Hold the Show: If Candace is slow walking your payment, you are well within your rights to slow walk any and all future work, projects, and orders.  Admittedly, this tool should be employed balancing the situations at hand so that the relationship isn’t prematurely damaged.  However, there may come a time where the relationship has become so one-way and abusive that it’s worth the risk. 

End It: Sherry ultimately sent Candace packing, despite their long-term working relationship.  She fired Candace as a client. It wasn’t easy and never is, but there are two tried and true ways to do it.

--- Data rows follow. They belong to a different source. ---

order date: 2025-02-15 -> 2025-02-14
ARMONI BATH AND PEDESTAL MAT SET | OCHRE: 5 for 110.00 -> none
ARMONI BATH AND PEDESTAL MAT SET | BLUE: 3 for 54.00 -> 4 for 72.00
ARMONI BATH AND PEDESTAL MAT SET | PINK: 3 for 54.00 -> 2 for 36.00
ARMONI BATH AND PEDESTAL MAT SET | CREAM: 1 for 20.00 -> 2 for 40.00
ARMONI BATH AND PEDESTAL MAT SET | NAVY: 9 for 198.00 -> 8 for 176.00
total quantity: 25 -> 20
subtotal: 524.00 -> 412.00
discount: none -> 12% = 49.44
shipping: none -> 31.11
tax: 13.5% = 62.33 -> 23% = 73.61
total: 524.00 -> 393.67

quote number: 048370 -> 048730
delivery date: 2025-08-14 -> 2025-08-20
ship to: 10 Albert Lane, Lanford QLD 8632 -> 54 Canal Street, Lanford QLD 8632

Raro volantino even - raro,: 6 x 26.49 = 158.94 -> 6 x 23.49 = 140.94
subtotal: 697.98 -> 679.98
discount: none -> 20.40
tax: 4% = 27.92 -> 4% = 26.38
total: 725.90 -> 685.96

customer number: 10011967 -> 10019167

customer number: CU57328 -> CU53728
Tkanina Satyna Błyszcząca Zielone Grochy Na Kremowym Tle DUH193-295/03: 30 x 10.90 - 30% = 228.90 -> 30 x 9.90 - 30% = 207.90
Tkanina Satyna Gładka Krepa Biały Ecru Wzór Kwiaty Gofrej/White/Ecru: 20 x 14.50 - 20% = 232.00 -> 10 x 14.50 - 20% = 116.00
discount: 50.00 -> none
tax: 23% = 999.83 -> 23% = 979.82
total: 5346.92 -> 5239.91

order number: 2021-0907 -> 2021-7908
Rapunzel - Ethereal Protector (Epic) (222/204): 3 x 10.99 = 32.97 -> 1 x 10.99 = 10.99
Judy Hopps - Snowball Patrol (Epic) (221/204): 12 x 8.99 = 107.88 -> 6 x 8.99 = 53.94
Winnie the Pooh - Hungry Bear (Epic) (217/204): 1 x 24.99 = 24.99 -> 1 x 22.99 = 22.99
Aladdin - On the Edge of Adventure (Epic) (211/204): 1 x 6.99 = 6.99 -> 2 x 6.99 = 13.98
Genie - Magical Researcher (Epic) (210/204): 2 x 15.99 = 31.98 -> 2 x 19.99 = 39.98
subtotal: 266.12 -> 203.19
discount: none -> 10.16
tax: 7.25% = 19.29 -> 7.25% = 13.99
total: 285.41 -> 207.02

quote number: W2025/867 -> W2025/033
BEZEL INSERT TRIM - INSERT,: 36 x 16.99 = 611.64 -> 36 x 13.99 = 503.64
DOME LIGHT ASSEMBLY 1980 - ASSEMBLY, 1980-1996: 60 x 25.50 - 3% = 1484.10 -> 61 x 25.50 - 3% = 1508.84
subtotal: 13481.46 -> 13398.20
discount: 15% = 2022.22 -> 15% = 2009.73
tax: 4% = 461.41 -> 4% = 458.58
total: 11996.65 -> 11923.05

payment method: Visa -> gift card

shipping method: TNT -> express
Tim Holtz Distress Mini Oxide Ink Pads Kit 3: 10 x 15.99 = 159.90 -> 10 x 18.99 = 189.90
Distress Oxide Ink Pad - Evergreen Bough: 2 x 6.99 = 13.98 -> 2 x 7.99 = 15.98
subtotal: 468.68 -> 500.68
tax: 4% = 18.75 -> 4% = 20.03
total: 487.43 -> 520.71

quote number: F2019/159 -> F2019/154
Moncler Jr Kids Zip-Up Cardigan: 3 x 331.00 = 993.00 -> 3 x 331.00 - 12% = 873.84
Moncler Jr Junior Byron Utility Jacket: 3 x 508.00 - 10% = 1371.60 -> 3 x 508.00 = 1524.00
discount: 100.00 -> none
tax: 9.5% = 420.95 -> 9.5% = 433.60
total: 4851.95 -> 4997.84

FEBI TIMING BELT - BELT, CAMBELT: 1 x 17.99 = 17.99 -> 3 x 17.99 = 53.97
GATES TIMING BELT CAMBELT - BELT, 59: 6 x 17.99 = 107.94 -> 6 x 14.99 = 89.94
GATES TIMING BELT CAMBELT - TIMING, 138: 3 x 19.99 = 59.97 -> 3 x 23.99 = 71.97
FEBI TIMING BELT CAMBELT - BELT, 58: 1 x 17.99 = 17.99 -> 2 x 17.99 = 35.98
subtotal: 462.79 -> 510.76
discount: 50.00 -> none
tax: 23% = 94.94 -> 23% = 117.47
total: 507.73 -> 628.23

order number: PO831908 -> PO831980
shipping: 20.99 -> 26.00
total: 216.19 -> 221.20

  • The “Yes-But” Approach: -If you’re not 100% ready to end it, the “Yes, But” approach often helps the customer self-select out of the relationship.  The strategy is to agree to the pitch next project or order but change your pricing and your terms, so you get hazard pay and get paid.  For instance, you may double your price, require 75% up front, hold a credit card on file, or other strategies to add a layer of protection to you, your work, and your cash flow while encouraging them to shop the order.  While sometimes the customer agrees, more often they chose to go elsewhere.
  • Rip off the Band-Aid – Simply, directly relay to the customer that, because of the payment history, it is best you no longer do business together. While you could also offer them some alternative resources, be careful as to who you send them to so as to not damage your own reputation and friendly-competitor relationships.

At the end of the day, cash is King.  If your customer is playing the Joker, remember.  You hold the cards.  The Joker doesn’t belong in the game.  That money belongs in your pocket.